Even previously sceptical EU diplomats now say that a full agreement could be reached by the August 20 deadline, when Athens must make a €3.2bn debt repayment to the European Central Bank.

The cautious optimism contrasts sharply with the acrimony at last month’s eurozone summit, which came close to ushering Greece out of the currency bloc before agreeing to negotiate a deal. The main elements of the proposed deal include spending cuts, administrative reform and privatisations. Remaining sticking points between Athens and its creditors include details of a €50bn privatisation plan and proposals for raising the planned budget surplus, excluding debt interest, to 3.5 per cent of gross domestic product in 2018 from zero this year.

Officials in Brussels said an early deal was “ambitious but feasible”. But they emphasised that while this was the “preferable” way forward, the option of a €5bn bridging loan to give negotiators more time, championed by Berlin, was still on the table.

As often in the past, Greek officials were the most positive about the likelihood of a breakthrough, expressing confidence that an outline deal could come by Tuesday and be approved by the Athens parliament later this week, despite political divisions and public anger over the terms.

Eurogroup finance ministers would then meet on Friday to approve the deal, leaving time next week for national parliaments in Germany, and the other creditor countries which must vote on the plan, to do so before August 20. One Greek official said: ”If there aren’t any last-minute obstacles raised by our partners, we can wrap up a deal this week.”

However, Germany, the biggest creditor, was late last week still holding out for more reforms from Athens, arguing that a two- or three-week bridging loan was better than hurriedly striking an inadequate three-year deal. Jens Spahn, deputy finance minister, tweeted on Friday: “It is better done thoroughly than hastily.”

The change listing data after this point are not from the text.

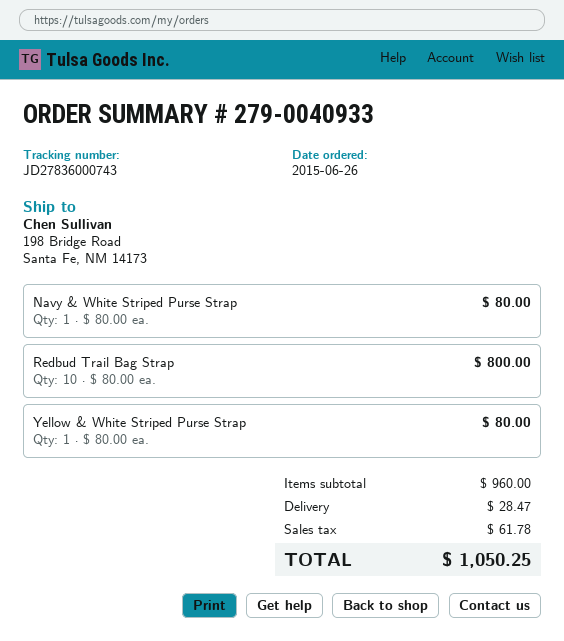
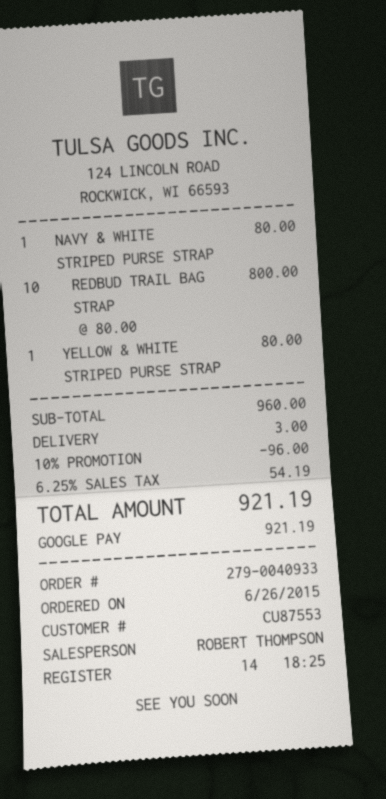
discount: none -> 10% = 96.00
shipping: 28.47 -> 3.00
tax: 61.78 -> 54.19
total: 1050.25 -> 921.19

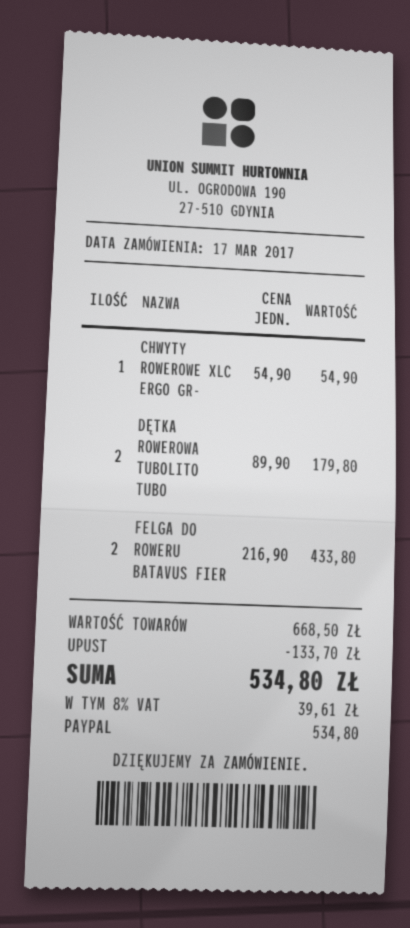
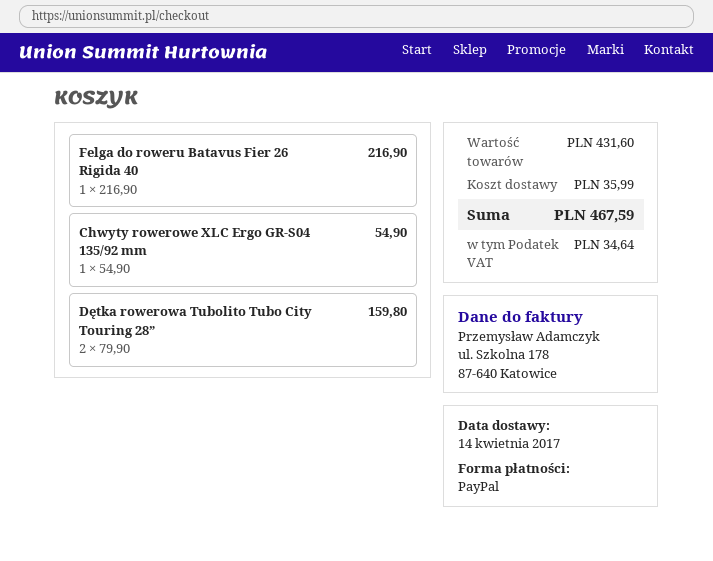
DĘTKA ROWEROWA TUBOLITO TUBO: 2 x 89.90 = 179.80 -> 2 x 79.90 = 159.80
FELGA DO ROWERU BATAVUS FIER: 2 x 216.90 = 433.80 -> 1 x 216.90 = 216.90
subtotal: 668.50 -> 431.60
discount: 133.70 -> none
shipping: none -> 35.99
tax: 39.61 -> 34.64
total: 534.80 -> 467.59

An EU official said that even if Wolfgang Schäuble, Berlin’s hawkish finance minister, dug in his heels, chancellor Angela Merkel would not want Berlin isolated.

However, to sell the deal to the German parliament, the chancellor will want to have the IMF on board. Fund negotiators have signalled that they will back the proposed deal, but the IMF board has been warned by the institution’s staff that Greece no longer qualifies for support, because of high debt levels and its poor reforms record. A final IMF decision on the programme may come only late this year and could depend on the EU creditors granting Athens more relief on Greece’s €320bn foreign debt.

Meanwhile, in Greece, Mr Tsipras faces hostility to unpopular measures including raising the retirement age, increasing taxes for farmers and putting national assets into an independent privatisation fund.

His Syriza party faces a split with legislators from a hardline anti-bailout Left Platform opposing a new programme, leaving Mr Tsipras and his allies dependent on pro-EU opposition parties. Syriza officials are already talking openly about a general election, perhaps in October.

Greece hopes to receive €24bn as soon as the rescue is approved, although the IMF is understood to be pushing for a lower figure. Some €12bn would pay down debt, €10bn would recapitalise Greek banks and the remainder would reduce debts to state suppliers amounting to €5.3bn.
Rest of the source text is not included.